The code behind it: build describe() from scratch¶
Part 1 · Lesson 1 · the code behind it · data: Palmer Penguins (same as Lesson 1)
↩ A companion to Lesson 1: Describing a real dataset.
↩ Back: Lesson 1: Describing a real dataset · ↑ Course map · Also: Another dataset →
In Lesson 1 you described penguins with pandas one-liners — mass.mean(), mass.std(),
flipper.corr(mass). They worked like magic words. This companion opens the hood: you'll build
those same summaries yourself, so a "mean" stops being a method you call and becomes three lines of
code you could write from memory.
Same penguins, same final numbers — but the focus shifts from what the statistic means to how you compute it in Python. We'll go in the order a programmer actually works:
- The goal — what we're building.
- The data in code — load it, look at its shape, select columns and rows.
- Build it step by step — turn the math formulas for the mean, variance, SD, z-score and correlation into NumPy.
- The idiom — the vectorized way vs. a slow Python loop, and split-apply-combine with
groupby. - Refactor into a function — wrap it all up as your own reusable
describe(). - Now you code — write-it-yourself exercises.

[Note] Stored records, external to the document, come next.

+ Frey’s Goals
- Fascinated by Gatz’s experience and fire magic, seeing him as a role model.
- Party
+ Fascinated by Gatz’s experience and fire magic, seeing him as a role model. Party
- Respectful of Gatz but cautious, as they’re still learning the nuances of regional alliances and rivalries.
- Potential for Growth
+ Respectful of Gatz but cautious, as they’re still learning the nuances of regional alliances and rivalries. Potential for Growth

- What you learned — the coding and the statistics.
You don't need Lesson 1 fresh in mind, but it helps. Run each grey cell with Shift + Enter, top to bottom.

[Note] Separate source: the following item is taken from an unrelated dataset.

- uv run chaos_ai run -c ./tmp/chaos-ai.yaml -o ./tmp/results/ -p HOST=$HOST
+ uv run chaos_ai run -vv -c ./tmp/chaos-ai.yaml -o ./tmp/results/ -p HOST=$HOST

New to notebooks? The grey boxes below are code. Click one and press Shift + Enter to run it — the result (a number, a table, or a chart) appears right underneath. Run them top to bottom. You do not need to understand the first "Setup" cell — it just loads the tools and the data, so run it and move on. And you can't break anything: re-running a cell is always safe. (Brand new to all this? The five-minute Lesson 0 — How these notebooks work shows you the basics first.)
1) The goal¶
By the end of this notebook you'll have written a function that takes a column of numbers and returns its
center, spread and shape — the same summary pandas hands you for free — plus a from-scratch correlation
and a per-group summary table. Nothing here needs new statistics; everything is the Python underneath
the one-liners you already ran.
The tools we'll use, and what each is for:
| Tool | What it is | What we use it for |
|---|---|---|
| pandas | tables (DataFrame) and columns (Series) |
loading the CSV, selecting, grouping |
| NumPy | fast math on whole arrays at once | the actual formulas (sum, sqrt, ...) |
| matplotlib | plotting | a histogram we draw ourselves |
A DataFrame is a spreadsheet in code: named columns, numbered rows. A single column is a Series —
an array of values with an index. Almost everything below is "do some arithmetic to a whole Series at once."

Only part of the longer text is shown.